As Forbes has noted, "the digital platforms provided to the Masters as part of IBM's robust sponsorship of the event serve to show potential business partners the capacity of the 21st century IBM" - not the bulky business computing of old.
The Masters and the U.S. Open, which it also sponsors, are the perfect events to reach IBM's target demographic: business owners.
In 2014, Mercedes-Benz upgraded its corporate involvement at the Masters by replacing ExxonMobil as one of the tournament's three global sponsors.
Mercedes had been a partner since 2008; ExxonMobil had been a Masters global sponsor since 2005 – and true to Augusta National form, was tightlipped about its reasons for dissolving the partnership thereafter.
While the German luxury automaker also sponsors the British Open and PGA Championship, it craved the exclusivity of the limited commercial space in Masters domestic telecasts.
"The Masters is the most prestigious golf tournament in the world.
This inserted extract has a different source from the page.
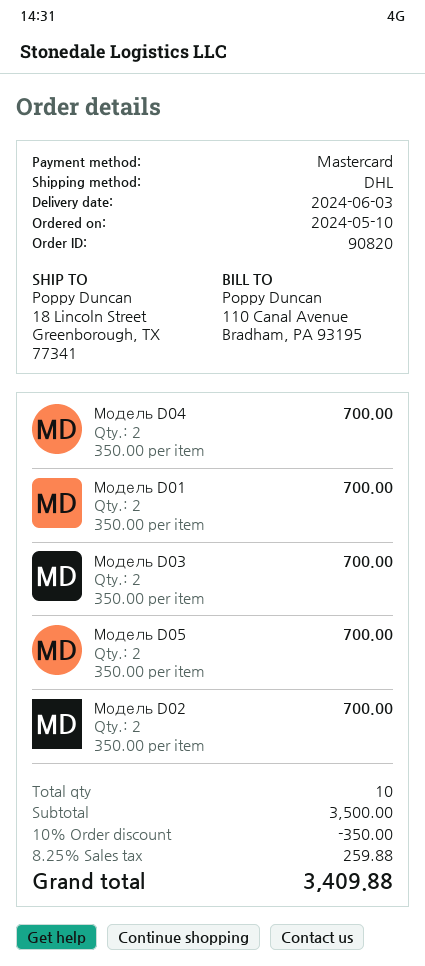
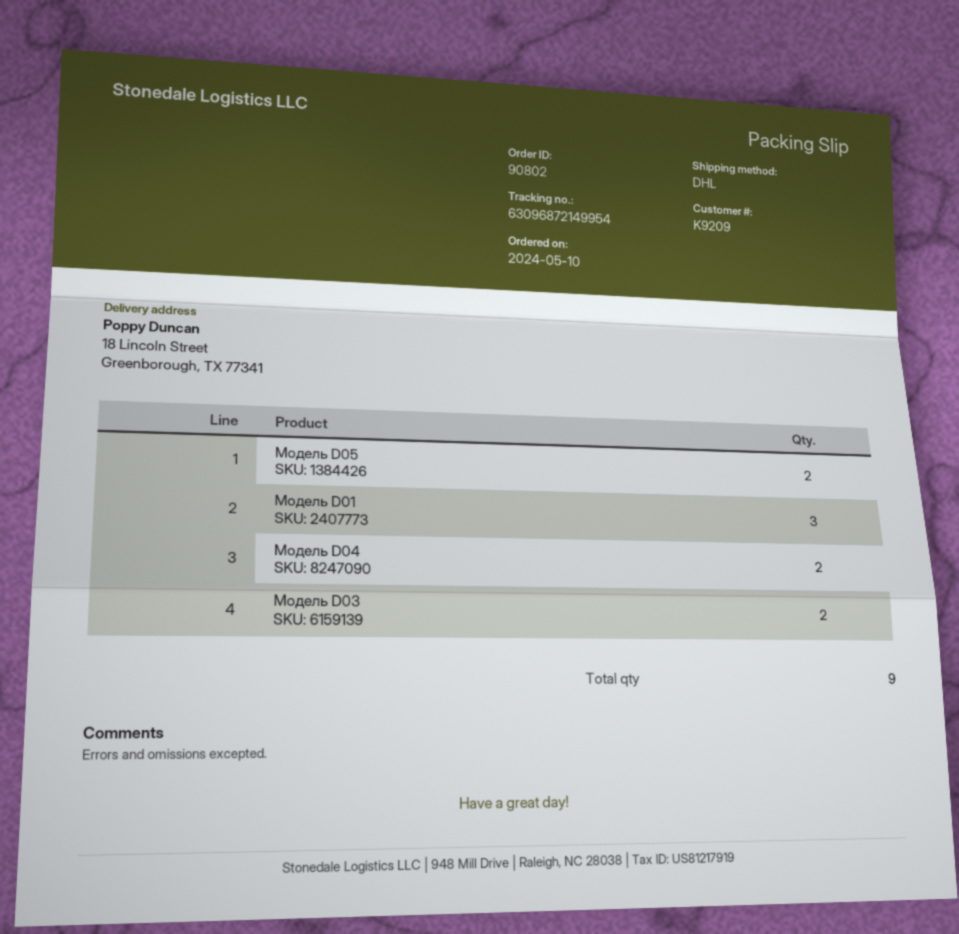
order number: 90820 -> 90802
Модель D01: 2 -> 3
Модель D02: 2 -> none
total quantity: 10 -> 9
It is a great honor for Mercedes-Benz to now be associated with the Masters Tournament as one of the three global sponsors," Joachim Schmidt, the company's executive vice president of sales and marketing, said at the time.
Beyond TV ads, Mercedes has capitalized on its existing relationship with former Masters champion Adam Scott on social media, and its autos are also marketed at Augusta National
Right after last year's tournament concluded, AT&T did not waste any time capitalizing on the first Masters win by American young gun Jordan Spieth, the only player the telecom giant has backed since its short-lived relationship with Tiger Woods.
Although the terms of each sponsor's agreement are not disclosed, sponsorship analyst IEG has calculated the total annual global contribution to be near $18 million, and that was before international partners UPS and Rolex joined the party.
While chairman Payne has overseen an enormous expansion of the tournament's global broadcast and digital presence, Augusta National is leaving a lot of money on its well-appointed table, but Masters sponsors are still happy to pull up a chair.